Records —

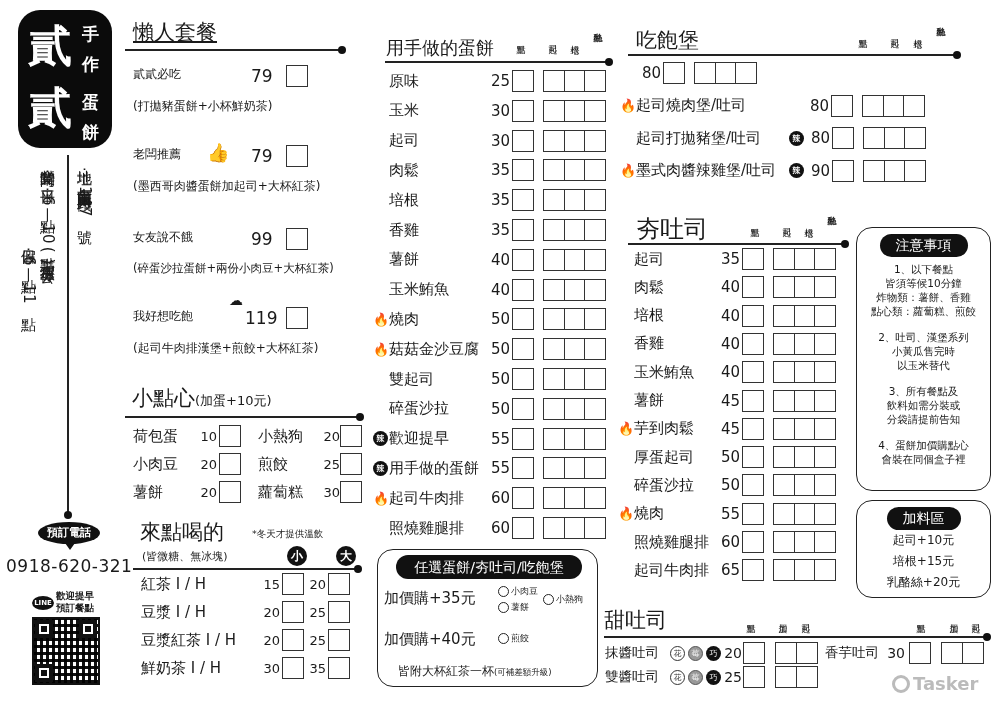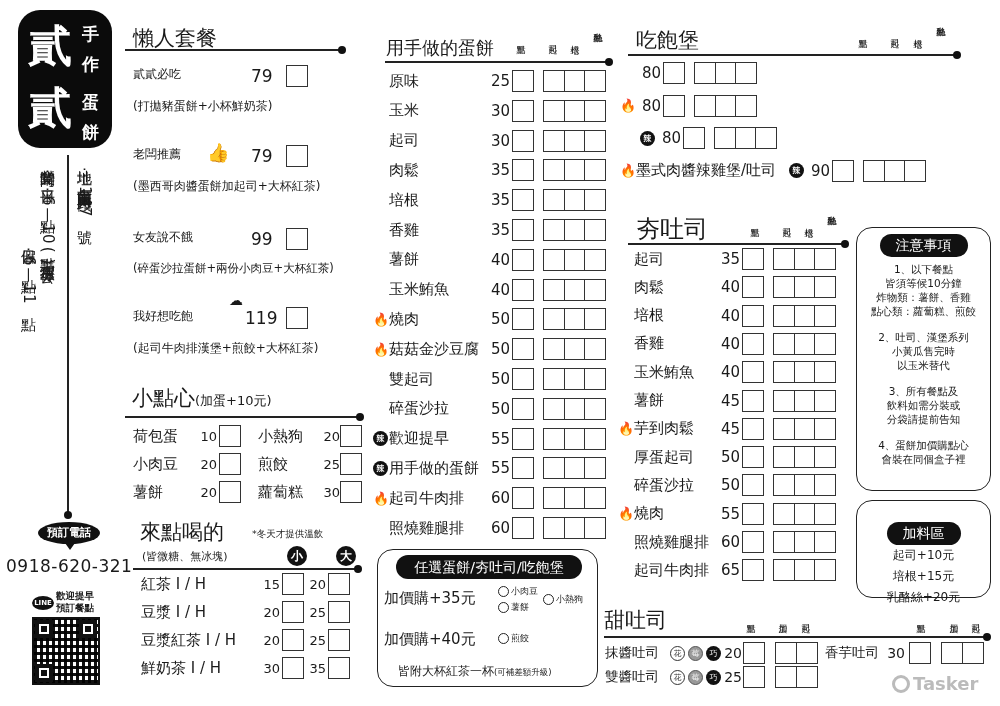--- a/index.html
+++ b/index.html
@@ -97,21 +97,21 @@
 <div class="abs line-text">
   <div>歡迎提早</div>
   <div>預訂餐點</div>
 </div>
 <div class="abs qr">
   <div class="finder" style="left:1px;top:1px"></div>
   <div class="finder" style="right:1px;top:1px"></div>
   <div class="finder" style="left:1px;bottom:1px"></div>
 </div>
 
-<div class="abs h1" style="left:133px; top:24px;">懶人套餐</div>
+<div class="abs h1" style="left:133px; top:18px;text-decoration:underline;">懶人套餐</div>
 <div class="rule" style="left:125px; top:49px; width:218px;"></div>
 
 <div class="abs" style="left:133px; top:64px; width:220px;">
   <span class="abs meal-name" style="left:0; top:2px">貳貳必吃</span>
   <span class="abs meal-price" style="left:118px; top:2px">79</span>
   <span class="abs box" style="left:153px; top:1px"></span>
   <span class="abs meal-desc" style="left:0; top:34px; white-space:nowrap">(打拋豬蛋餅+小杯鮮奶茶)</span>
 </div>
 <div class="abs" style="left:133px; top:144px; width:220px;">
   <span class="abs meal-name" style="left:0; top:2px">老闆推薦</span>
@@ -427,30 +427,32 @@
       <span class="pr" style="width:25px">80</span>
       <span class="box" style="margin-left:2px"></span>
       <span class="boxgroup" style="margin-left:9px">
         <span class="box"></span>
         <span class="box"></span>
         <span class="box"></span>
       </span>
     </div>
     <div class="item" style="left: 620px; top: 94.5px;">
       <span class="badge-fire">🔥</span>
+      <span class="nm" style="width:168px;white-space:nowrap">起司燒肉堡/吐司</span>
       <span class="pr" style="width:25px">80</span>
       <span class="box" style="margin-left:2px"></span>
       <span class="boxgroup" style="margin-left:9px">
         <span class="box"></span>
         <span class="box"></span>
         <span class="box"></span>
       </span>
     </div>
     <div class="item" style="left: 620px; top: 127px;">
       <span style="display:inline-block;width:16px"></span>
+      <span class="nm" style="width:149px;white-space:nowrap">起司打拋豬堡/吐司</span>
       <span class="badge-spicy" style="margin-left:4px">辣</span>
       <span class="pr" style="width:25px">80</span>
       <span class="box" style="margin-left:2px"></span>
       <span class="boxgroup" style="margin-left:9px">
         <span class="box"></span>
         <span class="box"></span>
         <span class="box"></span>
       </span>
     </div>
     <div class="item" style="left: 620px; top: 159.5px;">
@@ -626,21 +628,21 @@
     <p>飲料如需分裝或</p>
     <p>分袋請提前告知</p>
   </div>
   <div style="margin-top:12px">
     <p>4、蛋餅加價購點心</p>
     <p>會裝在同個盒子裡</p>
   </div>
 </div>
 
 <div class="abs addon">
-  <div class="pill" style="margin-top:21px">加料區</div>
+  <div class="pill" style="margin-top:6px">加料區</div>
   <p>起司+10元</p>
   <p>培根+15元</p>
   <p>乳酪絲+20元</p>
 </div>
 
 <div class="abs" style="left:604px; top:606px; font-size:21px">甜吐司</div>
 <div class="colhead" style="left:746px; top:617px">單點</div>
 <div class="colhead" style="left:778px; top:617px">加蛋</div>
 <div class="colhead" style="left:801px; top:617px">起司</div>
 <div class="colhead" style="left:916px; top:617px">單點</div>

Your objective —
Output every entry exactly, leaving out pictures.

The completed task —
--- a/index.html
+++ b/index.html
@@ -97,21 +97,21 @@
 <div class="abs line-text">
   <div>歡迎提早</div>
   <div>預訂餐點</div>
 </div>
 <div class="abs qr">
   <div class="finder" style="left:1px;top:1px"></div>
   <div class="finder" style="right:1px;top:1px"></div>
   <div class="finder" style="left:1px;bottom:1px"></div>
 </div>
 
-<div class="abs h1" style="left:133px; top:24px;">懶人套餐</div>
+<div class="abs h1" style="left:133px; top:18px;text-decoration:underline;">懶人套餐</div>
 <div class="rule" style="left:125px; top:49px; width:218px;"></div>
 
 <div class="abs" style="left:133px; top:64px; width:220px;">
   <span class="abs meal-name" style="left:0; top:2px">貳貳必吃</span>
   <span class="abs meal-price" style="left:118px; top:2px">79</span>
   <span class="abs box" style="left:153px; top:1px"></span>
   <span class="abs meal-desc" style="left:0; top:34px; white-space:nowrap">(打拋豬蛋餅+小杯鮮奶茶)</span>
 </div>
 <div class="abs" style="left:133px; top:144px; width:220px;">
   <span class="abs meal-name" style="left:0; top:2px">老闆推薦</span>
@@ -427,30 +427,32 @@
       <span class="pr" style="width:25px">80</span>
       <span class="box" style="margin-left:2px"></span>
       <span class="boxgroup" style="margin-left:9px">
         <span class="box"></span>
         <span class="box"></span>
         <span class="box"></span>
       </span>
     </div>
     <div class="item" style="left: 620px; top: 94.5px;">
       <span class="badge-fire">🔥</span>
+      <span class="nm" style="width:168px;white-space:nowrap">起司燒肉堡/吐司</span>
       <span class="pr" style="width:25px">80</span>
       <span class="box" style="margin-left:2px"></span>
       <span class="boxgroup" style="margin-left:9px">
         <span class="box"></span>
         <span class="box"></span>
         <span class="box"></span>
       </span>
     </div>
     <div class="item" style="left: 620px; top: 127px;">
       <span style="display:inline-block;width:16px"></span>
+      <span class="nm" style="width:149px;white-space:nowrap">起司打拋豬堡/吐司</span>
       <span class="badge-spicy" style="margin-left:4px">辣</span>
       <span class="pr" style="width:25px">80</span>
       <span class="box" style="margin-left:2px"></span>
       <span class="boxgroup" style="margin-left:9px">
         <span class="box"></span>
         <span class="box"></span>
         <span class="box"></span>
       </span>
     </div>
     <div class="item" style="left: 620px; top: 159.5px;">
@@ -626,21 +628,21 @@
     <p>飲料如需分裝或</p>
     <p>分袋請提前告知</p>
   </div>
   <div style="margin-top:12px">
     <p>4、蛋餅加價購點心</p>
     <p>會裝在同個盒子裡</p>
   </div>
 </div>
 
 <div class="abs addon">
-  <div class="pill" style="margin-top:21px">加料區</div>
+  <div class="pill" style="margin-top:6px">加料區</div>
   <p>起司+10元</p>
   <p>培根+15元</p>
   <p>乳酪絲+20元</p>
 </div>
 
 <div class="abs" style="left:604px; top:606px; font-size:21px">甜吐司</div>
 <div class="colhead" style="left:746px; top:617px">單點</div>
 <div class="colhead" style="left:778px; top:617px">加蛋</div>
 <div class="colhead" style="left:801px; top:617px">起司</div>
 <div class="colhead" style="left:916px; top:617px">單點</div>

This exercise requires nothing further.